Per la prima volta si formò una lega di Stati italiani per sconfiggere i francesi. I due eserciti si affrontarono nella celebre battaglia di Fornovo (6 luglio 1495). La battaglia durò pochissimo, circa un’ora, e sembrò finire in pareggio. Carlo VIII fermò le sue mire espansionistiche e tornò in Francia, gli Stati italiani con il maggior numero di perdite negli eserciti si misero a leccarsi le ferite, ognuno per conto suo. Chi avrebbe potuto veramente avvantaggiarsi della situazione, gli Stati italiani, non lo fece: si unirono giusto il tempo per combattere colui che all’inizio veniva visto come risolutori dei contrasti interni, per poi tentare di eliminarlo nel momento in cui si mostrò uno dei tiranni più spietati. Per molti storici quell’occasione avrebbe potuto dare inizio ad un processo di unificazione, qualcosa di simile uno Stato italiano, magari confederato. Forse la storia d’Italia sarebbe stata un’altra. Ma gli Stati tornarono ognuno nel loro “particolare”, diffidenti uno dell’altro, a volte amici altre volte nemici.
Questa diversità, costruita sull’idea del Comune e delle Signorie, fu per molti secoli una risorsa stimolante a livello commerciale, finanziario, strategico militare. L’Italia e i suoi Stati erano i più ricchi, poi la lenta decadenza dovuta all’impossibilità di contrastare insieme l’invasore. L’Italia divenne una penisola da conquistare: prima Carlo VIII, poi, pochi anni dopo, Carlo V d’Asburgo e i Lanzichenecchi, capaci quest’ultimi di saccheggiare, distruggere, annientare, in particolar modo Roma (1527). Da quel momento la storia si scriverà soprattutto in altre parti del mondo.
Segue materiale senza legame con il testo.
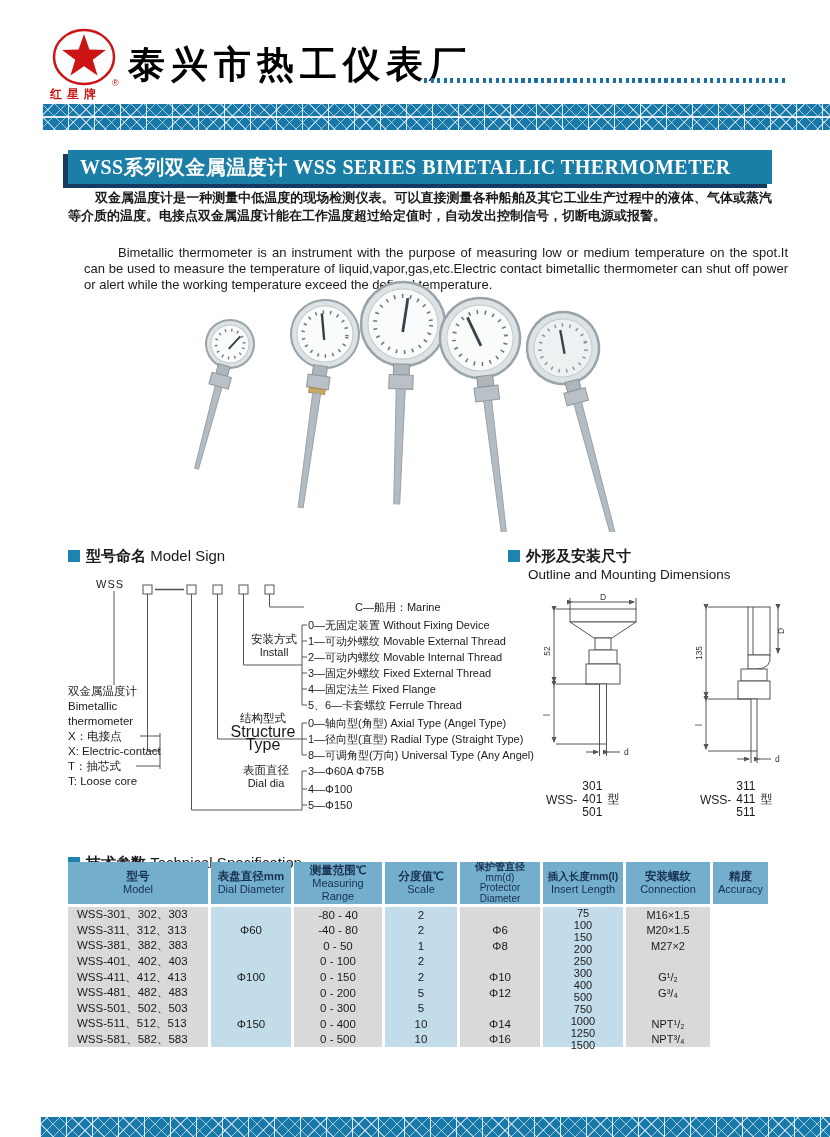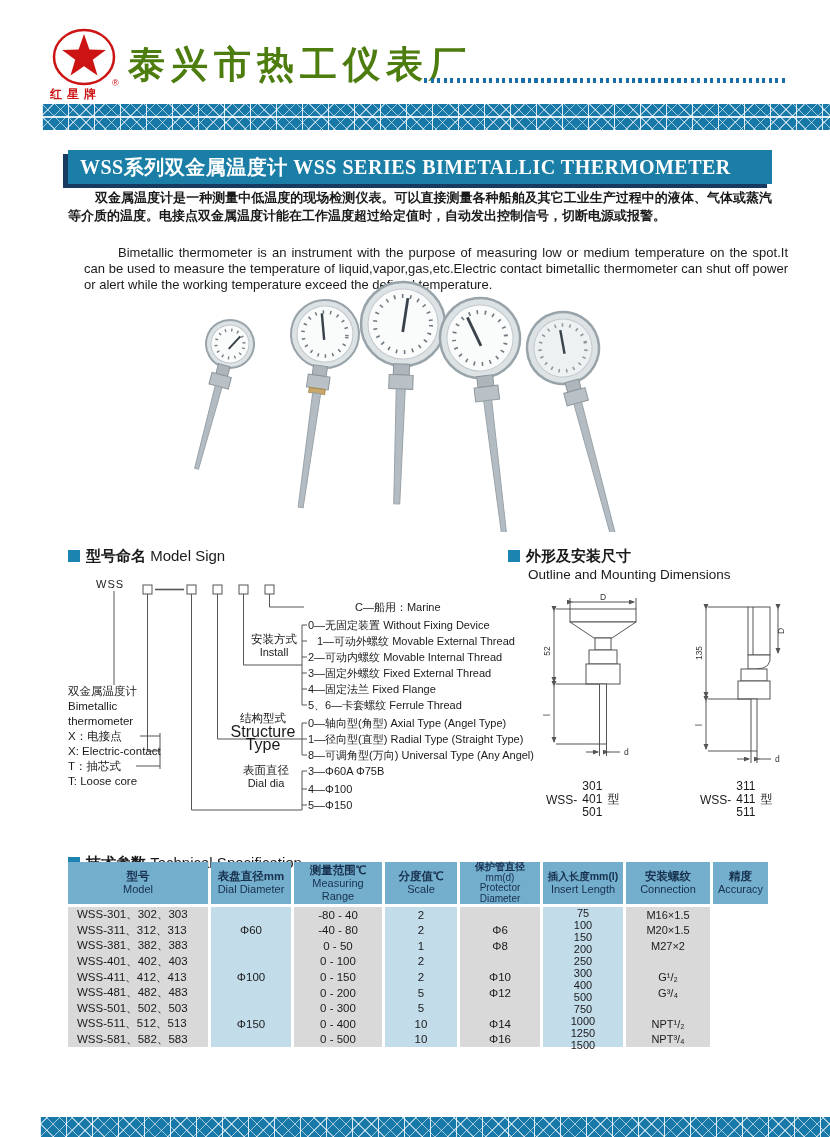--- a/index.html
+++ b/index.html
@@ -12,7 +12,7 @@
   .brand-name{position:absolute;left:50px;top:86px;width:76px;color:#cc1414;
               font-size:12px;font-weight:700;letter-spacing:5px;white-space:nowrap;}
   .company-name{position:absolute;left:128px;top:40px;font-size:37px;font-weight:900;
-                letter-spacing:6px;color:#4d7c0f;white-space:nowrap;}
+                letter-spacing:6px;color:#000000;white-space:nowrap;}
   .dotted-rule{position:absolute;left:424px;top:78px;width:364px;height:5px;
                background:repeating-linear-gradient(90deg,#1b6fa8 0 3px,transparent 3px 6.5px);}
 

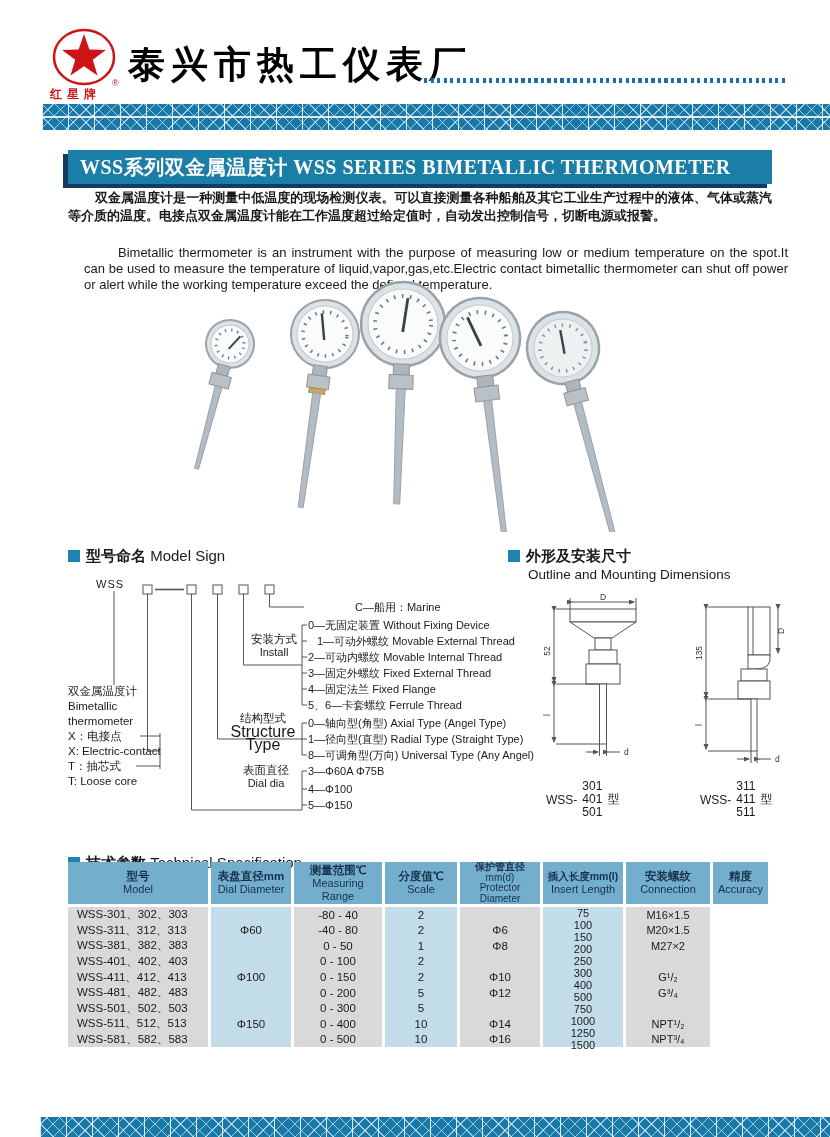--- a/index.html
+++ b/index.html
@@ -211,7 +211,7 @@
 
     <div class="ds-item" style="top:62px;margin-left:47px;">C—船用：Marine</div>
     <div class="ds-item" style="top:80px;">0—无固定装置 Without Fixing Device</div>
-    <div class="ds-item" style="top:96px;margin-left:9px;">1—可动外螺纹 Movable External Thread</div>
+    <div class="ds-item" style="top:96px;">1—可动外螺纹 Movable External Thread</div>
     <div class="ds-item" style="top:112px;">2—可动内螺纹 Movable Internal Thread</div>
     <div class="ds-item" style="top:128px;">3—固定外螺纹 Fixed External Thread</div>
     <div class="ds-item" style="top:144px;">4—固定法兰 Fixed Flange</div>

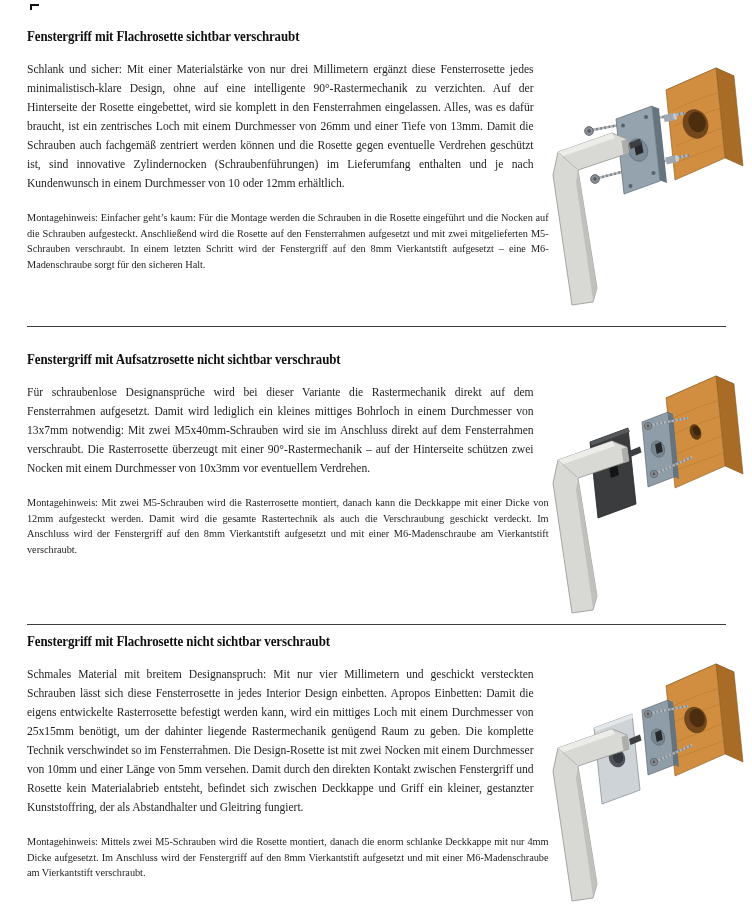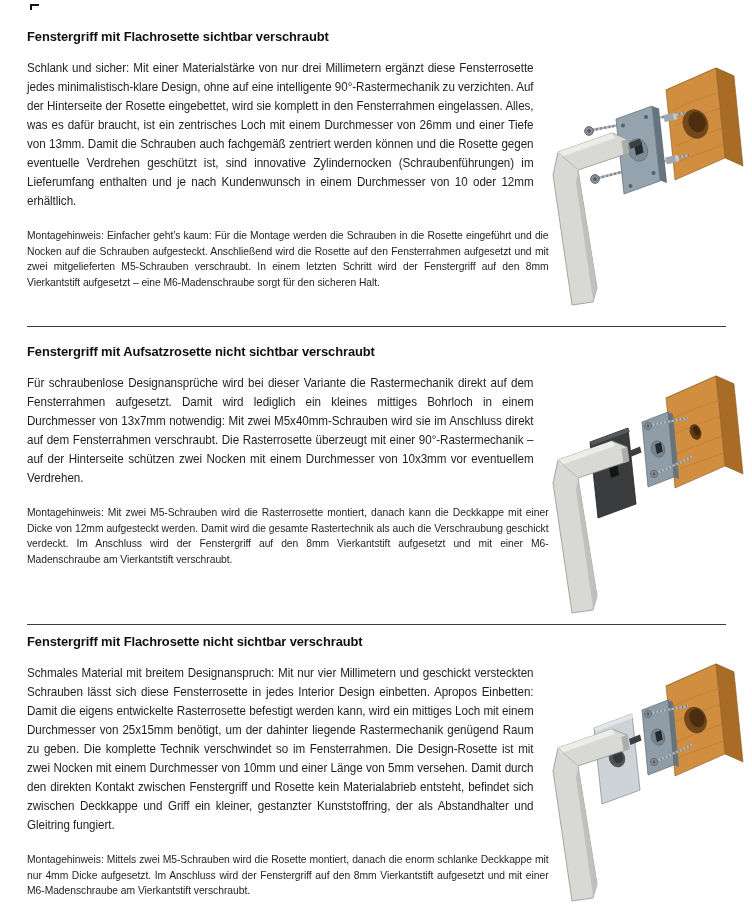--- a/index.html
+++ b/index.html
@@ -6,7 +6,7 @@
   html,body{background:#ffffff}
   .page{
     position:relative;width:752px;height:922px;background:#fff;overflow:hidden;
-    font-family:Liberation Sans, sans-serif;color:#1e1e1e;
+    font-family:Liberation Serif, serif;color:#1e1e1e;
   }
   .corner-mark{
     position:absolute;left:30px;top:4px;width:9px;height:6px;

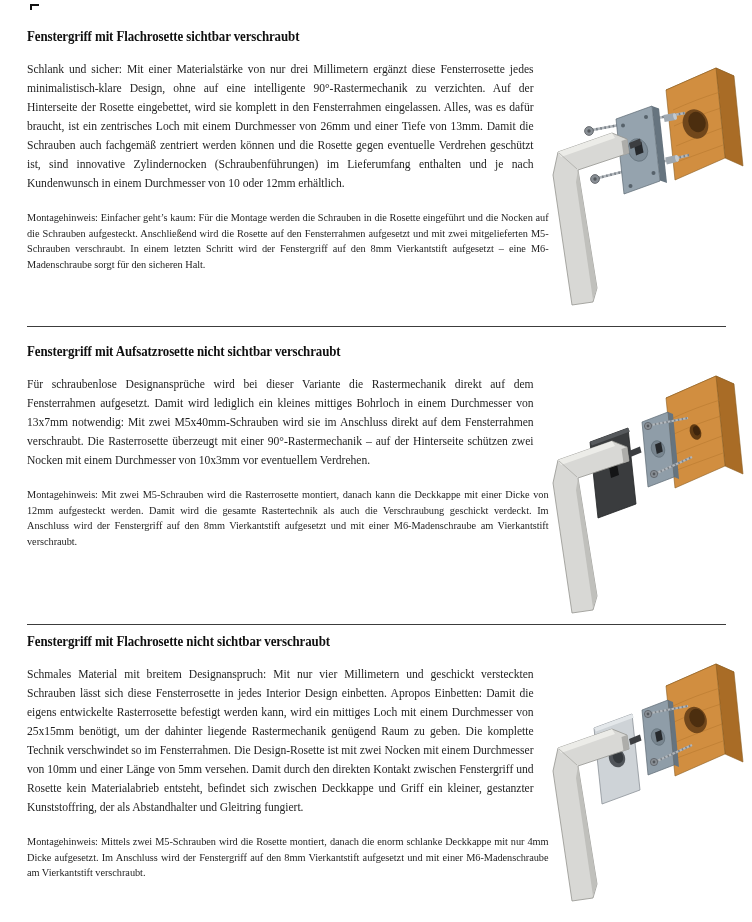--- a/index.html
+++ b/index.html
@@ -14,7 +14,7 @@
   }
   .section{position:absolute;left:27px;width:700px}
   #section-1{top:29px}
-  #section-2{top:344px}
+  #section-2{top:352px}
   #section-3{top:634px}
   .heading{
     font-size:13.6px;font-weight:bold;letter-spacing:-0.1px;color:#101010;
Magari qualcuno potrà pensare, a ragione, che c’è dell’ immaginazione ad affiancare questi episodi. Tuttavia, nei tempi contemporanei, non arrivano re o principi a conquistare ma capitali e manager a scalare le società. Come diceva Machiavelli: “A Carlo re di Francia fu licito pigliare la Italia col gesso”, cioè con grande facilità, segnando col gesso di tappa in tappa gli alloggiamenti per le sue truppe, così gli spagnoli di Telefonica sono entrati come le lame nel burro. Hanno acquistato le azioni di Telecom a 1,09 Euro quando nel 2006, prima di un lento e continuo ribasso, valevano quattro volte tanto. Generali, Intesa e Mediobanca, i principali azionisti di Telecom mi ricordano il ducato di Milano e quello di Ferrara, il Regno Pontificio, la Repubblica Venezia, la Signoria dei Medici a Firenze. Nell’incapacità di trovare accordi, nelle gelosie personali, nelle vendette e ripicche, nelle reciproche contestazioni lasciano campo libero allo “straniero”. Ciascuno sembra avvantaggiarsene a scapito dell’altro finché la situazione non sfugge di mano ed è necessario unire le forze per scacciarlo. Sarà necessariamente così? Noi raccontiamo un carattere, un modo di essere e di divenire. Ci auguriamo, tuttavia, che possibili spietati Lanzichenecchi post-moderni, questa volta, guardino altrove o siano un po’ distratti.